プラビン・カリタ(Prabin Kalita)、TNN通信 2012年10月3日

JTEFが支援している北東インド、アッサム州のカルビ・アングロン自治区、隣接するカジランガ国立公園地域では、今夏8年ぶりの大洪水に見舞われ多くの野生動物が被害に遭いました。溺死したサイも多かったのですが、洪水から逃れようと移動したサイを密猟者が容易に角目的で殺したのです。

カジランガ国立公園においてサイの殺害が一向になくならない状況を受け、アッサム州政府はインド中央捜査局(CBI: Central Bureau of Investigation)を動員して捜査を行った。州森林局によると、密猟者に関する手がかりが複数発見されているという。
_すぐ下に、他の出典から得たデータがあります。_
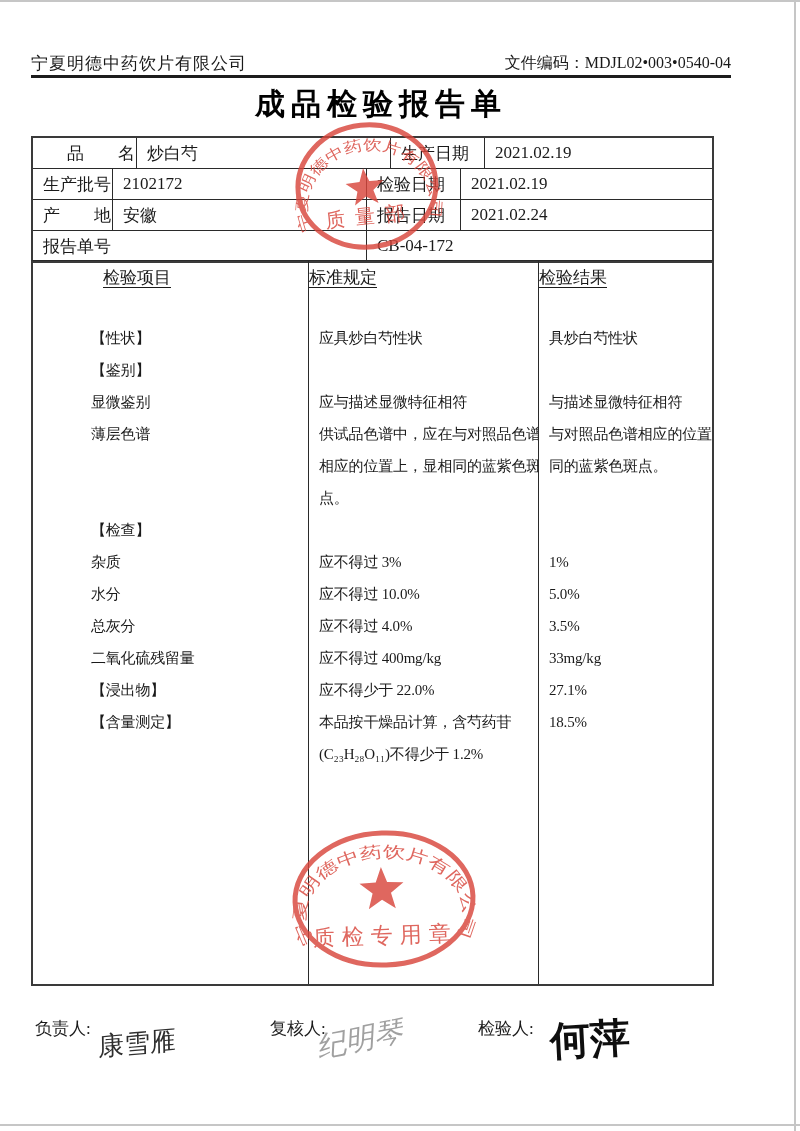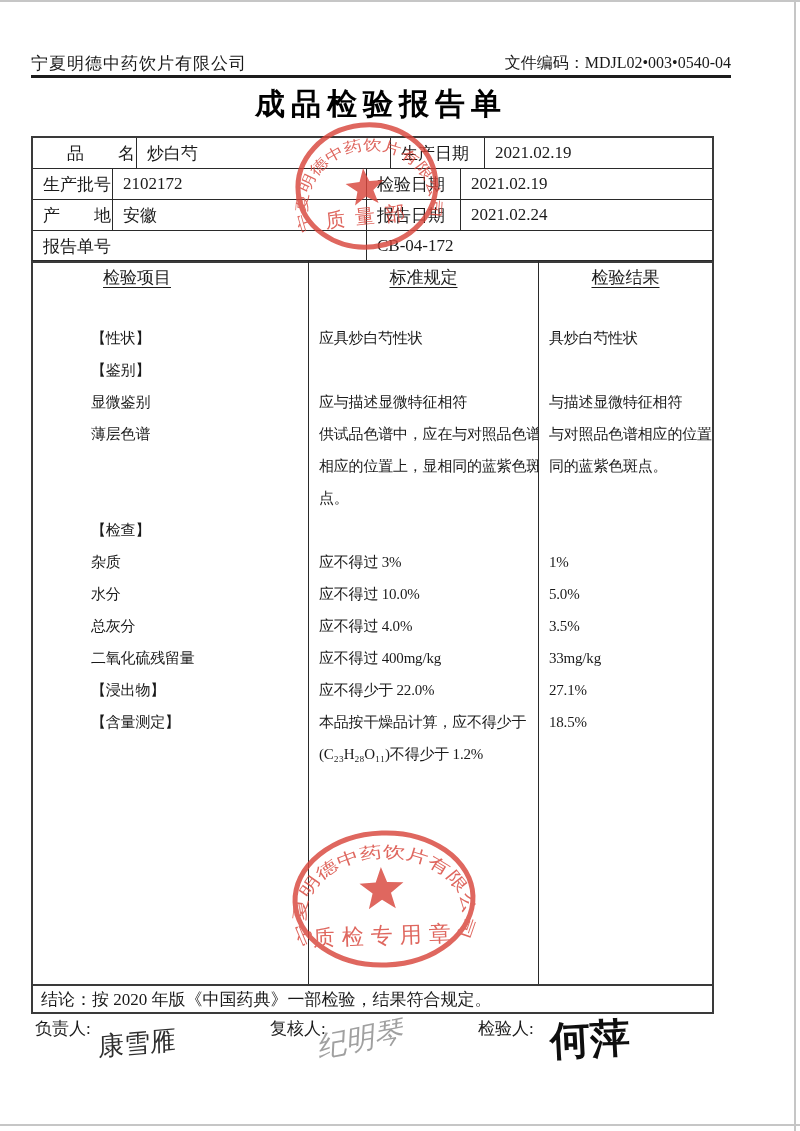"标准规定" .mhead { text-align: center -> none }
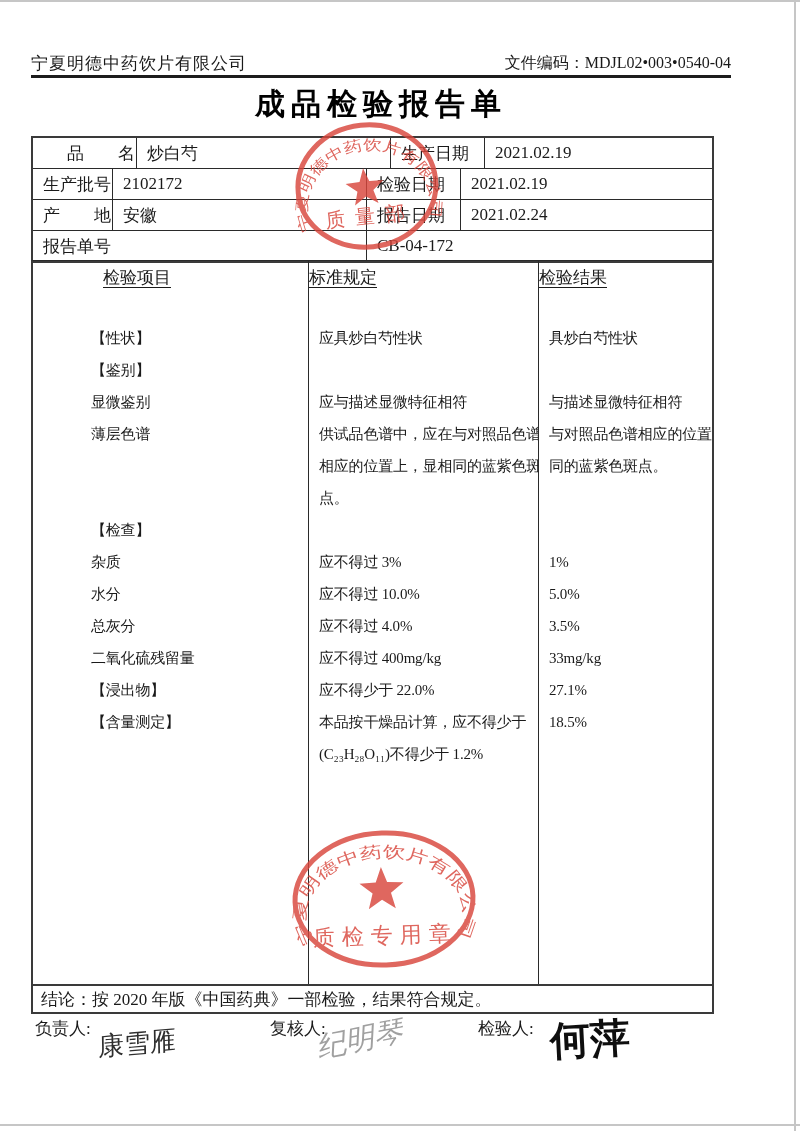"本品按干燥品计算，应不得少于" div.mline { text: 应不得少于 -> 含芍药苷 }
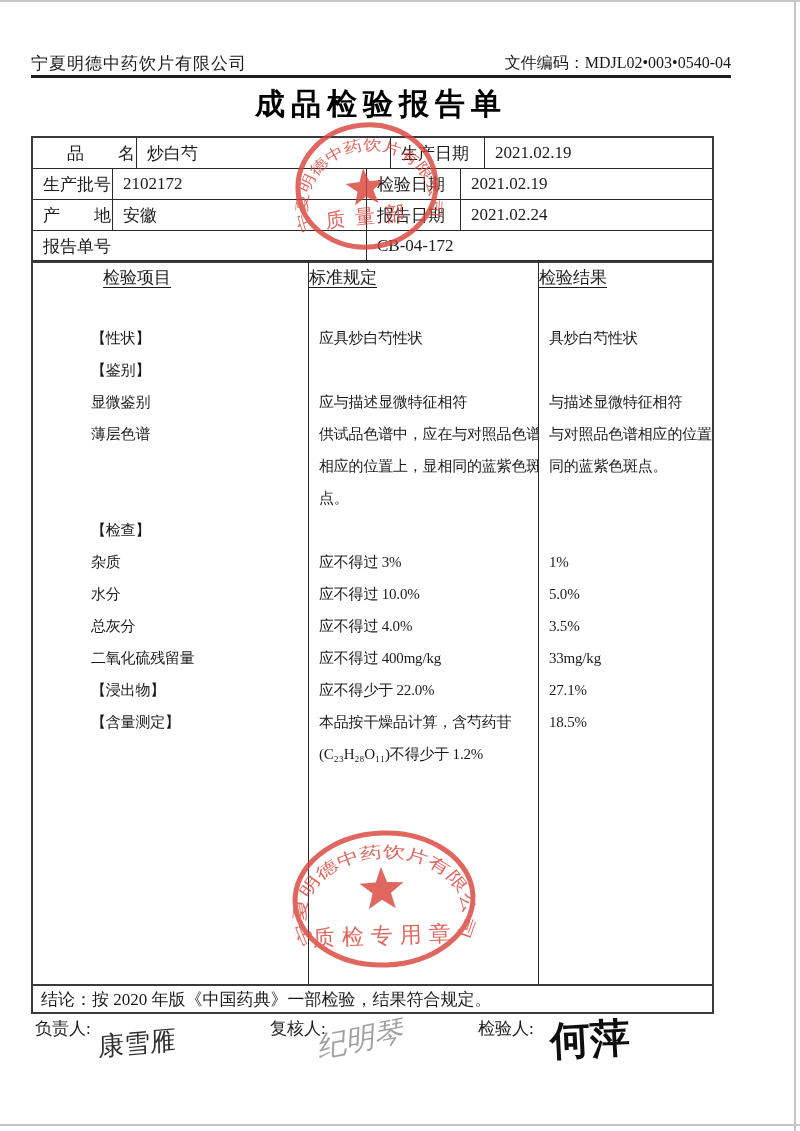"结论：按 2020 年版《中国药典》一部检验，结果符合规定。" div.conclusion { html: <div> <span>结论：按 2020 年版《中国药典》一部检验，结果符合规定。</span> </div> -> none }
グワハティ発:カジランガ国立公園では、2度にわたる洪水と密猟の増加により、サイの個体数が危機的な状況に陥っている。ユネスコの世界遺産である同公園は、10か月あまりでサイが39頭減り、その個体数は2251頭に減少した。

1月以降、11頭ものサイが密猟者によって殺害されたうえ、6月から2度アッサム州を襲った洪水により28頭が溺死している。2012年の個体数調査によると、2012年初めの時点で、カジランガ国立公園のサイの個体数は2290頭であった。

州森林局は2012年10月2日、密猟者からサイを保護するため、カジランガ国立公園に部隊を追加派遣した。11頭のサイは、2012年6月から2度にわたり同公園を襲った洪水時に角目的で殺害された。サイの体内からはAK47自動小銃の銃弾が発見され、この密猟には武装集団の関与が指摘されている。

密猟者に殺害された11頭のサイのうち、6頭は同公園内、5頭は同公園外で射殺されており、そのうち4頭は隣接したカルビ・アングロン地区で殺害されている。

アッサム州政府はインド中央捜査局(CBI: Central Bureau of Investigation)を動員して捜査を行った。州森林局によると、密猟者に関する手がかりが複数発見されているという。

同公園は洪水で水浸しとなり、サイが洪水被害の及んでいない公園外部の地域へと移動せざるをえなくなったことから、密猟者の活動が容易になっている。

アッサム州森林大臣のロッキブル・フセイン(Rockybul Hussain)氏は、「洪水後の状況でも、森林監視官は重圧の下で活動しています。公園内に閉じ込められた動物たちは、洪水が引くと公園の外に出ようとするため、密猟者に対してもろい状況にさらされます。われわれは同公園にアッサム州森林保護部隊(Assam Forest Protection Force)を50名配備して保護の水準を高めています」と、述べた。

カジランガ国立公園のサイは、同公園における保護計画が順調であることを受けて、国際自然保護連合(IUCN: International Union for Conservation of Nature)の「絶滅危惧IB類」から「絶滅危惧II類」にカテゴリーが改善された。1984年には1080頭であった同公園のサイの個体数は、1991年に1069頭、1999年に1552頭、2006年に1855頭、2009年に2000頭、そして2012年には2290頭となっている。

森林監視官により、2012年はこれまでで密猟者3名が死亡、14名が逮捕されている。また、「303自動小銃6丁」も押収された。
【翻訳協力】梅村佳美

【JTEFのコメント 2012年11月】

アジアでは、サイの角は解熱剤や強壮剤など漢方薬に利用され、根強い需要があります。 このアッサム州の洪水はJTEFの7月ニュースでもお伝えしたように8年ぶりの大洪水が2度起こりました。 密猟者は洪水をもしたたかに利用します。これまでの順調な個体数の回復にもかかわらず自然災害に続く密猟という「二次災害」によって再び激減することもありえなくありません。